What you need to do >> Output the data below only from the line containing "signed JWT token</div>" up to and including the line containing "monospace; font-weight: bold;", exact and with the pictures left out.

[Collection entries]
·····
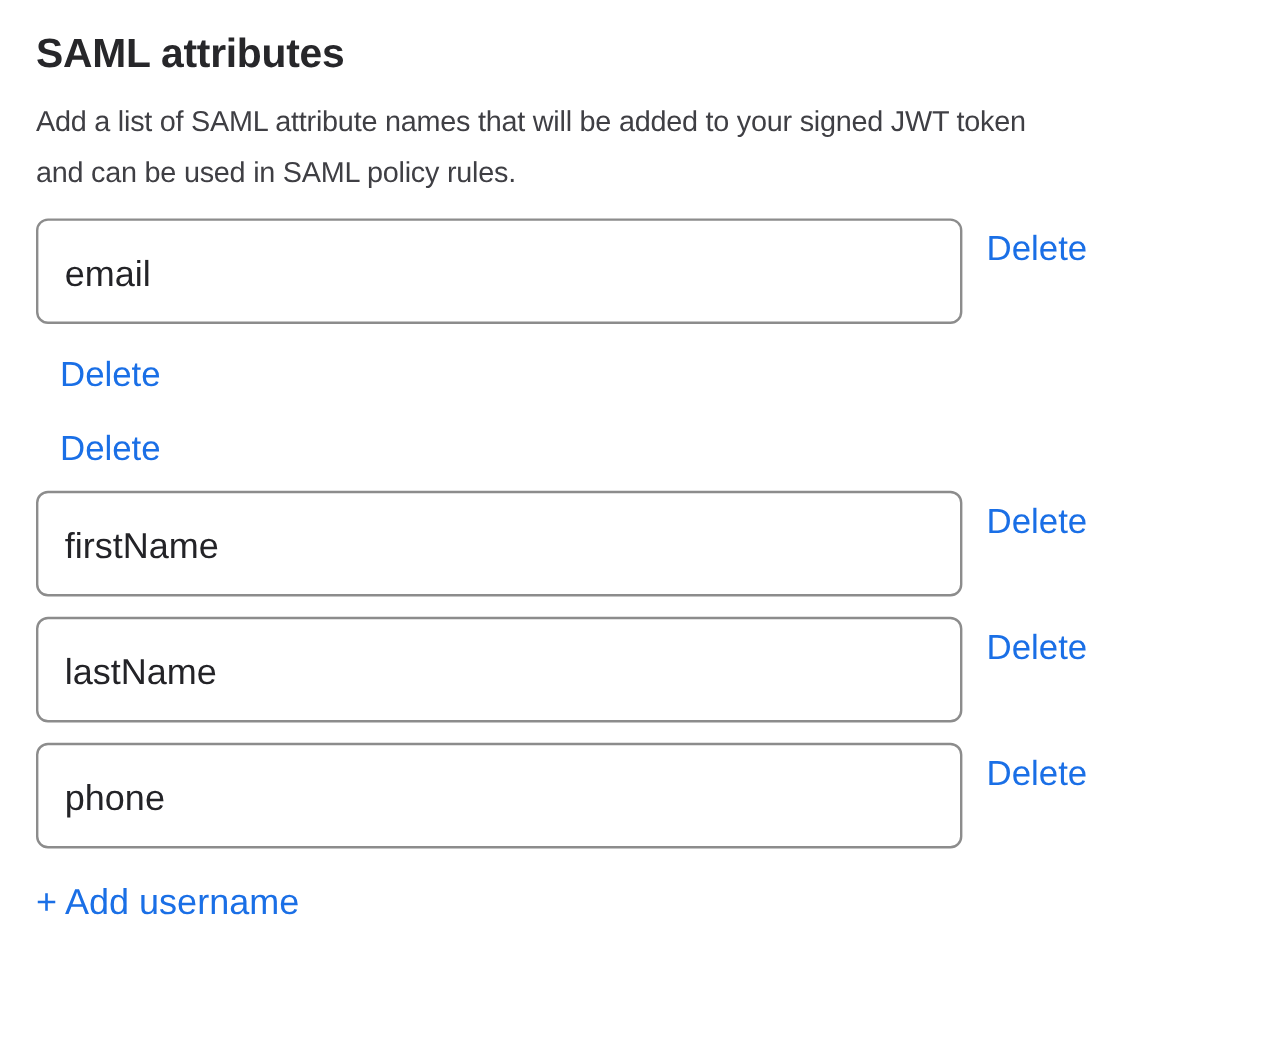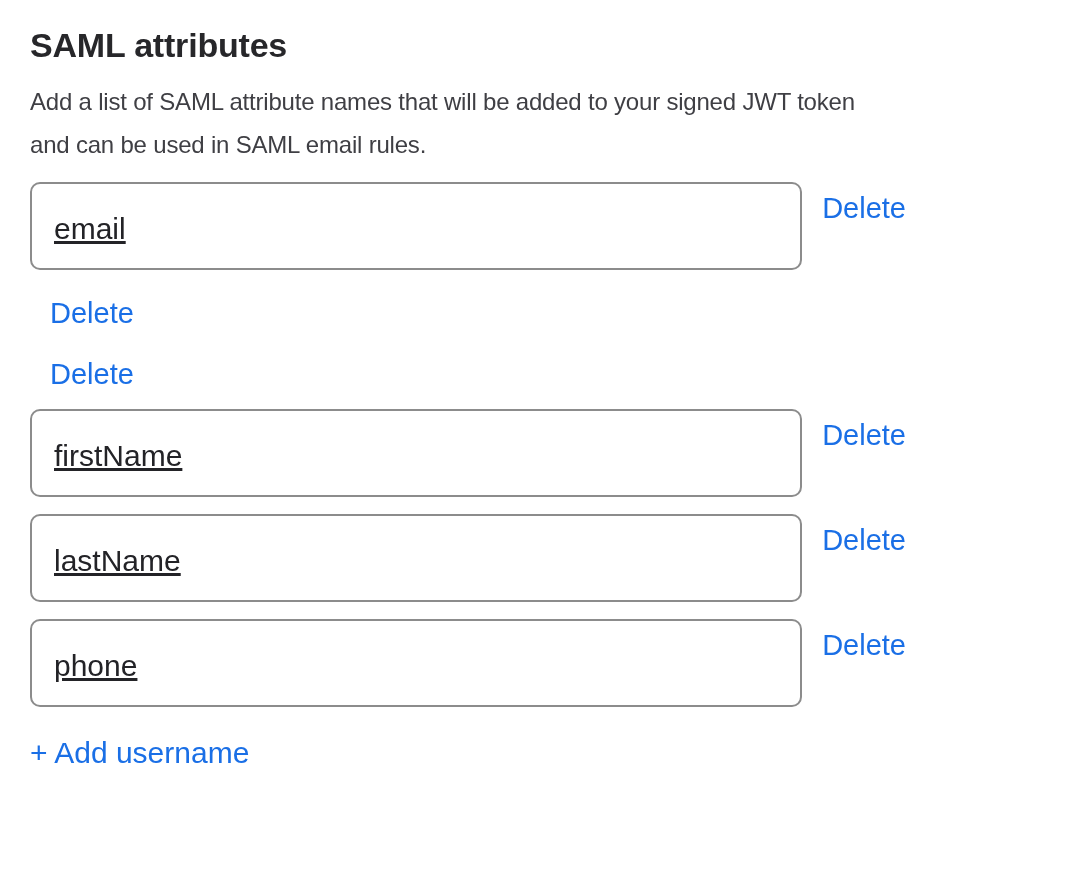--- a/index.html
+++ b/index.html
@@ -48,21 +48,20 @@
     width: 888px;
     height: 88px;
     border: 2px solid #8c8c8c;
     border-radius: 10px;
     padding: 6px 20px 0 22px;
     font-family: "Liberation Sans", "DejaVu Sans", sans-serif;
     font-size: 30px;
     color: #232327;
     background: #ffffff;
     outline: none;
-    text-decoration: underline;
   }
   .link {
     color: #1a6fe6;
     text-decoration-thickness: 2px;
     text-underline-offset: 5px;
     cursor: pointer;
   }
   .delete-link {
     display: inline-block;
     margin-left: 20px;
@@ -81,21 +80,21 @@
 </style>
 </head>
 <body>
 
 <div class="page">
 
   <h2 class="section-title">SAML attributes</h2>
 
   <div class="section-desc">
     <div class="desc-line">Add a list of SAML attribute names that will be added to your signed JWT token</div>
-    <div class="desc-line">and can be used in SAML email rules.</div>
+    <div class="desc-line">and can be used in SAML policy rules.</div>
   </div>
 
   <div class="attr-list" id="attr-list">
 
       <div class="attr-row">
         <input class="attr-input" type="text" value="email" style="">
         <a class="link delete-link">Delete</a>
       </div>
 
       <div class="attr-row">

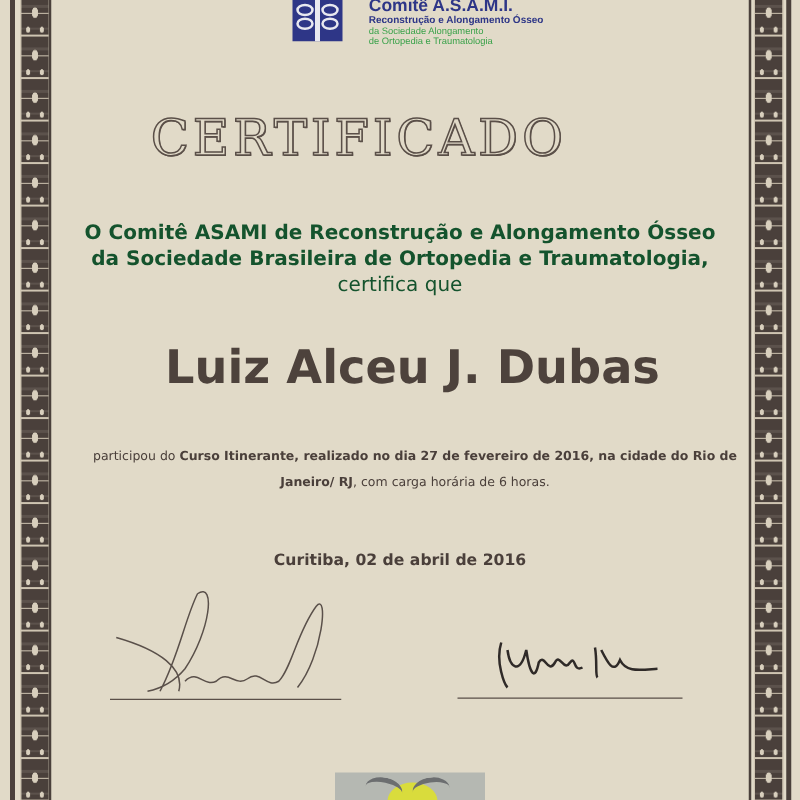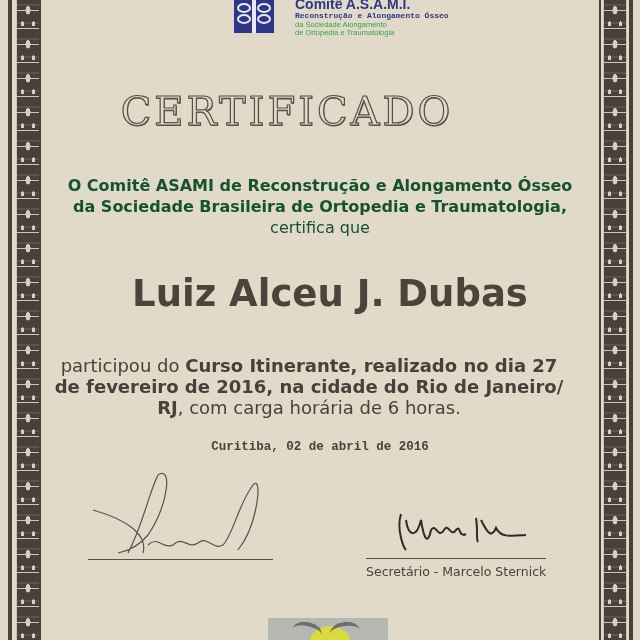--- a/index.html
+++ b/index.html
@@ -43,46 +43,46 @@
       width: 40px; height: 33px; background: #2e3687; position: relative;
     }
     .logo-emblem .bar {
       position: absolute; left: 18px; top: 0; width: 4px; height: 33px; background: #e8e8f0;
     }
     .logo-emblem .ring {
       position: absolute; width: 10px; height: 6px; border: 2px solid #e8e8f0; border-radius: 50%;
     }
     .logo-text { margin-left: 21px; line-height: 1; }
     .logo-title { font-family: "Liberation Sans", sans-serif; font-weight: bold; font-size: 14px; color: #2e3687; margin-top: -3px; }
-    .logo-sub1 { font-family: Liberation Mono, monospace; font-weight: bold; font-size: 8px; color: #2e3687; margin-top: 1px; }
+    .logo-sub1 { font-family: Liberation Sans, sans-serif; font-weight: bold; font-size: 8px; color: #2e3687; margin-top: 1px; }
     .logo-sub2 { font-family: "Liberation Sans", sans-serif; font-size: 7.5px; color: #3aa24a; margin-top: 1px; }
 
     .title {
       position: absolute; left: 0; width: 574px; top: 88px; text-align: center;
       font-family: "DejaVu Serif", "Liberation Serif", serif;
       font-size: 40px; letter-spacing: 3px; color: #e1dac8;
       -webkit-text-stroke: 1.2px #5a4f48;
       text-shadow: 0.6px 0.6px 0 #5a4f48;
     }
     .intro {
       position: absolute; left: 60px; width: 520px; top: 175px; text-align: center;
       font-size: 16px; line-height: 21px; color: #14532d;
     }
     .intro b { font-weight: bold; }
     .name {
       position: absolute; left: 10px; width: 640px; top: 272px; text-align: center;
       font-family: "DejaVu Sans", sans-serif; font-weight: bold; font-size: 37px; color: #4d423c;
     }
     .body-text {
-      position: absolute; left: 49px; width: 520px; top: 355px; text-align: center;
-      font-size: 18px; line-height: 21px; color: #4a3f3a;
+      position: absolute; left: 72px; width: 520px; top: 355px; text-align: center;
+      font-size: 10px; line-height: 21px; color: #4a3f3a;
     }
     .date {
       position: absolute; left: 0; width: 640px; top: 440px; text-align: center;
-      font-weight: bold; font-size: 12.5px; color: #4a3f3a; font-family: Liberation Mono, monospace;
+      font-weight: bold; font-size: 12.5px; color: #4a3f3a;
     }
     .sig-block { position: absolute; text-align: center; }
     .sig-line { height: 1px; background: #5a4f48; }
     .sig-label { font-size: 12.5px; color: #4a3f3a; margin-top: 5px; white-space: nowrap; }
     .sig-1 { left: 88px; top: 465px; width: 185px; }
     .sig-2 { left: 366px; top: 500px; width: 180px; }
     .logo-bottom {
       position: absolute; left: 268px; top: 618px; width: 120px; height: 22px; background: #b5b8b2;
       overflow: hidden;
     }
@@ -143,20 +143,19 @@
     <path d="M70 10 C 60 30, 55 60, 40 88 M70 10 C 85 0, 80 40, 60 70 C 50 82, 40 86, 30 88 M 5 45 C 40 55, 60 70, 55 88 M 60 80 C 70 70, 75 85, 85 80 C 95 70, 100 85, 110 78 C 120 70, 125 86, 135 80 C 145 70, 150 40, 165 20 C 175 8, 170 60, 150 85" fill="none" stroke="#5a504a" stroke-width="1.2"></path>
   </svg>
   <div class="sig-line"></div>
 </div>
 
 <div class="sig-block sig-2">
   <svg width="180" height="54" viewBox="0 0 180 54">
     <path d="M35 14 C 30 30, 38 48, 40 50 M 40 20 C 42 35, 50 40, 55 20 C 58 40, 62 45, 65 30 C 70 22, 72 40, 78 30 C 82 22, 85 38, 90 30 C 95 24, 92 38, 100 34 M 110 18 C 112 30, 110 40, 112 42 M 115 20 C 120 30, 125 40, 130 28 C 135 38, 145 36, 160 35" fill="none" stroke="#2f2a28" stroke-width="2"></path>
   </svg>
   <div class="sig-line"></div>
-  <div class="sig-label">Secretário - Marcelo Sternick</div>
 </div>
 
 <div class="logo-bottom">
   <div class="blob"></div>
   <div class="arc1"></div>
   <div class="arc2"></div>
 </div>
 
 </body></html>

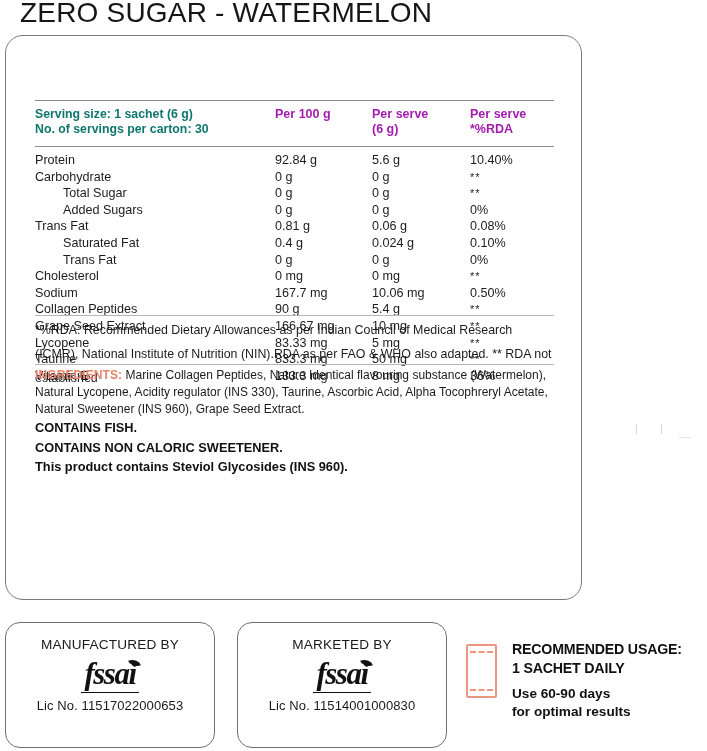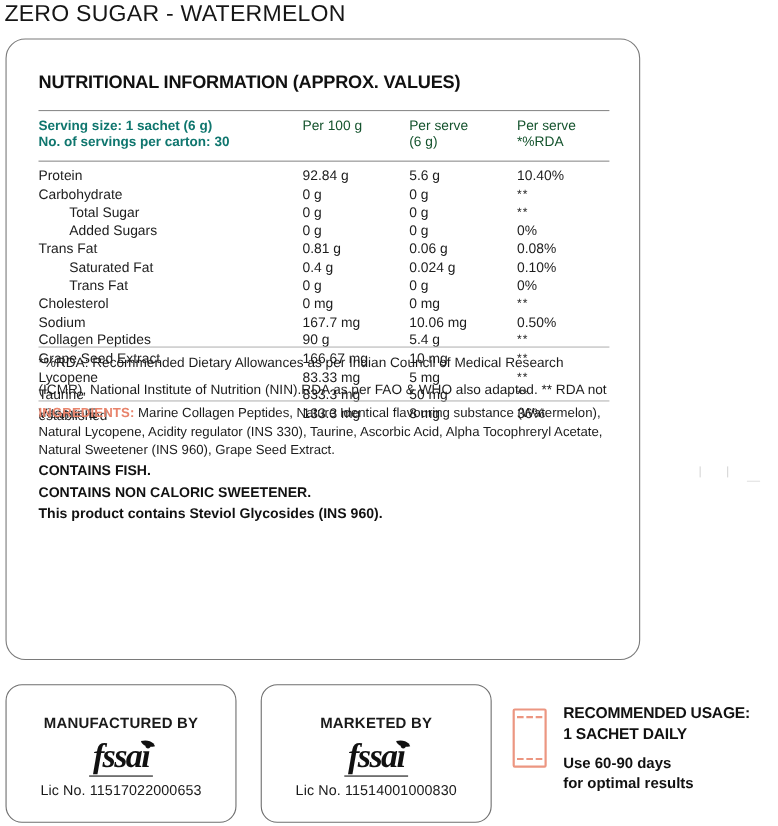--- a/index.html
+++ b/index.html
@@ -12,23 +12,23 @@
     height: 751px;
     position: relative;
     font-family: "Liberation Sans", sans-serif;
     color: #1a1a1a;
     overflow: hidden;
   }
 
   
   #page-title {
     position: absolute;
-    left: 4px;
+    left: 20px;
     top: 0px;
-    font-size: 21px;
+    font-size: 28px;
     letter-spacing: 0.2px;
     color: #161616;
     font-weight: 400;
     line-height: 26px;
     white-space: nowrap;
   }
 
   
   #nutrition-card {
     position: absolute;
@@ -74,23 +74,23 @@
     font-weight: 700;
     line-height: 15px;
     color: #0f766e;
     white-space: nowrap;
   }
 
   .col-head {
     position: absolute;
     top: 71px;
     font-size: 12.5px;
-    font-weight: 400;
+    font-weight: 700;
     line-height: 15px;
-    color: #14532d;
+    color: #a21caf;
     white-space: pre-line;
   }
   #col-head-0 { left: 269px; }
   #col-head-1 { left: 366px; }
   #col-head-2 { left: 464px; }
 
   #rows {
     position: absolute;
     left: 0;
     top: 116px;
@@ -157,25 +157,25 @@
     border: 1.2px solid #6f6f6f;
     border-radius: 15px;
     box-sizing: border-box;
     background: #fff;
     text-align: center;
   }
   #lic-box-manufactured { left: 5px; }
   #lic-box-marketed     { left: 237px; }
 
   .lic-title {
-    margin-top: 27px;
+    margin-top: 14px;
     font-size: 13.6px;
     letter-spacing: 0.2px;
     color: #1a1a1a;
-    font-weight: 700;
+    font-weight: 400;
   }
   .fssai-logo {
     position: relative;
     display: inline-block;
     margin-top: 6px;
     margin-bottom: 5px;
     padding: 0 3px 2px 3px;
     font-family: "Liberation Serif", serif;
     font-style: italic;
     font-weight: 700;
@@ -263,21 +263,20 @@
   #artifact-2 { left: 661px; top: 424px; width: 1px; height: 10px; }
   #artifact-3 { left: 679px; top: 437px; width: 12px; height: 1px; background:#e2e2e2; }
 </style>
 </head>
 <body>
 
 <div id="page-title">ZERO SUGAR - WATERMELON</div>
 
 <div id="nutrition-card">
 
-  <div id="nutrition-heading">NUTRITIONAL INFORMATION (APPROX. VALUES)</div>
 
   <div class="tbl-rule" id="rule-top"></div>
 
   <div id="serving-block">
     <div>Serving size: 1 sachet (6 g)</div>
     <div>No. of servings per carton: 30</div>
   </div>
 
   <div class="col-head" id="col-head-0">Per 100 g</div>
   <div class="col-head" id="col-head-1">Per serve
·····
Task result >>
     <div class="desc-line">Add a list of SAML attribute names that will be added to your signed JWT token</div>
-    <div class="desc-line">and can be used in SAML email rules.</div>
+    <div class="desc-line">and can be used in SAML policy rules.</div>
   </div>
 
   <div class="attr-list" id="attr-list">
 
       <div class="attr-row">
         <input class="attr-input" type="text" value="email" style="">
         <a class="link delete-link">Delete</a>
       </div>
 
       <div class="attr-row">

--- a/index.html
+++ b/index.html
@@ -43,46 +43,46 @@
       width: 40px; height: 33px; background: #2e3687; position: relative;
     }
     .logo-emblem .bar {
       position: absolute; left: 18px; top: 0; width: 4px; height: 33px; background: #e8e8f0;
     }
     .logo-emblem .ring {
       position: absolute; width: 10px; height: 6px; border: 2px solid #e8e8f0; border-radius: 50%;
     }
     .logo-text { margin-left: 21px; line-height: 1; }
     .logo-title { font-family: "Liberation Sans", sans-serif; font-weight: bold; font-size: 14px; color: #2e3687; margin-top: -3px; }
-    .logo-sub1 { font-family: Liberation Mono, monospace; font-weight: bold; font-size: 8px; color: #2e3687; margin-top: 1px; }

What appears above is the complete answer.